Mr. Snowden has denied giving China classified documents and said he had spoken only to journalists. But his public statements, directly and to reporters, have contained intelligence information of great interest to China.Two Western intelligence experts, who worked for major government spy agencies, said they believed that the Chinese government had managed to drain the contents of the four laptops that Mr. Snowden said he brought to Hong Kong, and that he said were with him during his stay at a Hong Kong hotel.If that were the case, they said, China would no longer need or want to have Mr. Snowden remain in Hong Kong.
Meanwhile, it appears that the NSA leaker could be spending more time than anticipated at a Russian airport, where he remains in hiding while trying to avoid extradition to the US. He has requested asylum in Ecuador, but it could take weeks before such a decision is made.
From Reuters:
Ecuador, where Edward Snowden has requested asylum, said a decision could take weeks and asked Washington to argue its case for extradition. Russia said Snowden, whose flight is proving a growing embarrassment for President Barack Obama, was still in the transit area of Sheremetyevo airport.[…]”They are not flying today and not over the next three days,” an Aeroflot representative at the transfer desk at Sheremetyevo said when asked whether Snowden and his legal adviser, Sarah Harrison, were due to fly out.”They are not in the system.”The logical route for Snowden to take out – and one for which he at one point had a reservation – would be an Aeroflot flight to Havana and a connecting flight to Ecuador.
The US and Ecuador aren’t exactly on the best of terms, and various factors could potentially impact Ecuador’s decision in the matter.
From CNN:
“This request will be reviewed responsibly, as are the many other asylum applications that Ecuador receives each year,” Ambassador Efrain Baus, deputy chief of mission, said in a statement.”The government of Ecuador has requested that the U.S. submit its position regarding this applicant in writing so that it can be taken into consideration as part of our thorough review process.”The statement said Ecuador “strongly rejects recent statements made by United States government officials containing detrimental, untrue, and unproductive claims about Ecuador. Ecuador has signed all the human rights instruments of the Hemisphere and is fully committed to the rule of law and the fundamental principles of international law.”The U.S. State Department recently criticized a new law in Ecuador, saying it could “restrict freedom of the press and limit the ability of independent media to carry out its functions as a critical part of Ecuador’s democracy.”
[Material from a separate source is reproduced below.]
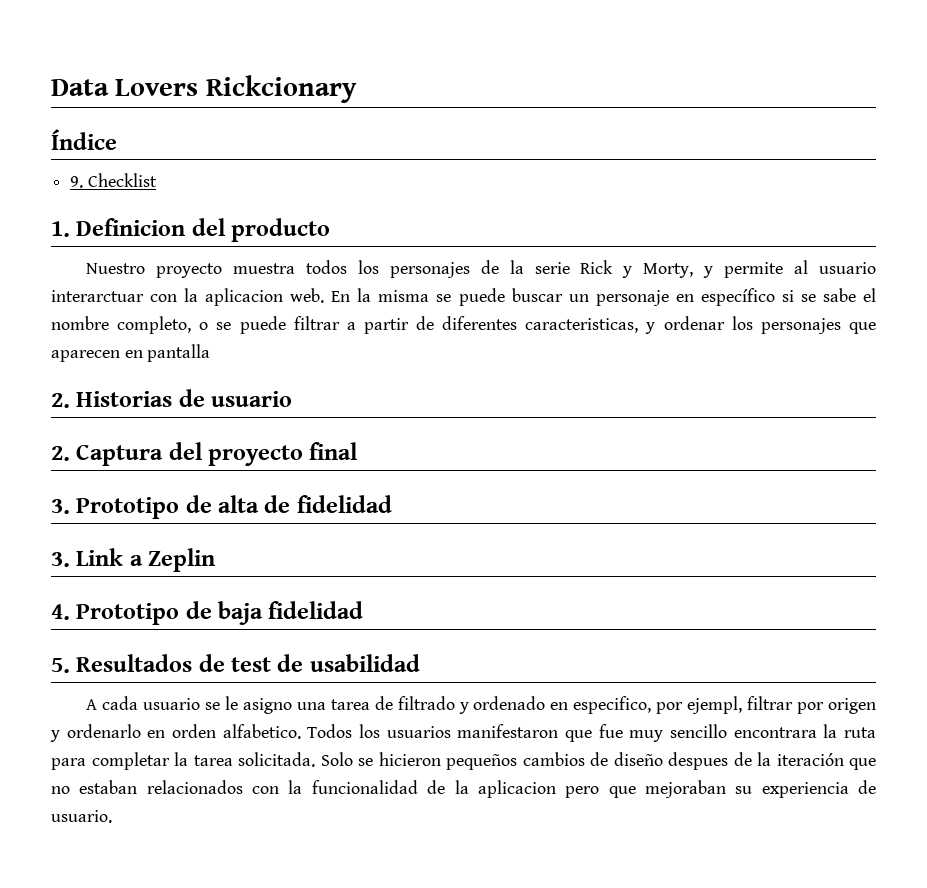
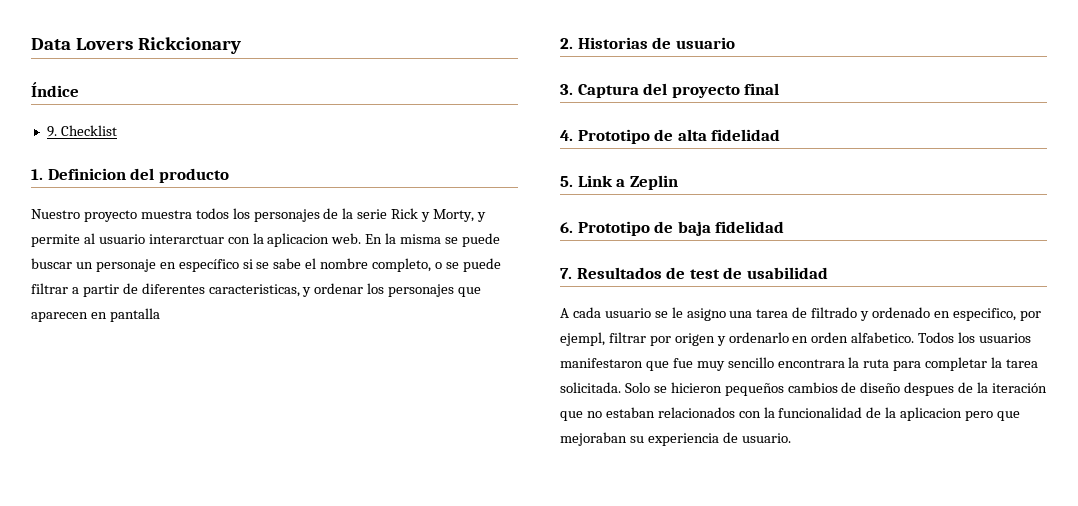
[51,446,70,461] 2. -> [560,84,573,95] 3.
[51,499,70,514] 3. -> [560,130,573,141] 4.
[264,495,392,513] [51,552,70,567] de fidelidad // 3. -> [711,129,781,141] [560,176,573,187] fidelidad // 5.
[51,604,70,620] 4. -> [560,222,573,233] 6.
[51,658,70,673] 5. -> [560,268,572,279] 7.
As I pointed out in a prior post, there is further irony in the situation between the US and Ecuador, because of prior leaks by Wikileaks that also revealed US criticisms of Ecuador’s police force.
Russian president Vladimir Putin confirmed Wednesday that Snowden remains in a transit zone of Moscow’s Sheremetevo airport – which we’re expected to believe is not technically within the Russian border – but that Russia had no plans to extradite Snowden.
From ABC News:
US officials are urging Russia to expel Snowden without delay, saying Moscow has a “clear legal basis” for his expulsion.But Mr Putin dismissed US criticisms as “ravings and rubbish”.”I myself would prefer not to deal with these issues. It’s like giving a baby pig a haircut – there’s a lot of squealing but there’s little wool,” he said.[…]”We can only hand over foreign citizens to countries with which we have an appropriate extradition agreement,” Mr Putin said.”We don’t have this kind of an agreement with the US. Mr Snowden did not commit any crimes in Russia. Mr Snowden is a free man and the sooner he chooses his destination, the better it will be for us and for himself.”Mr Putin said the 30-year-old American was in the transit area of Moscow’s Sheremetyevo airport and, not having gone through passport control, was free to leave.
It’s unknown at this time when Snowden will depart from Russia and where his next destination will be.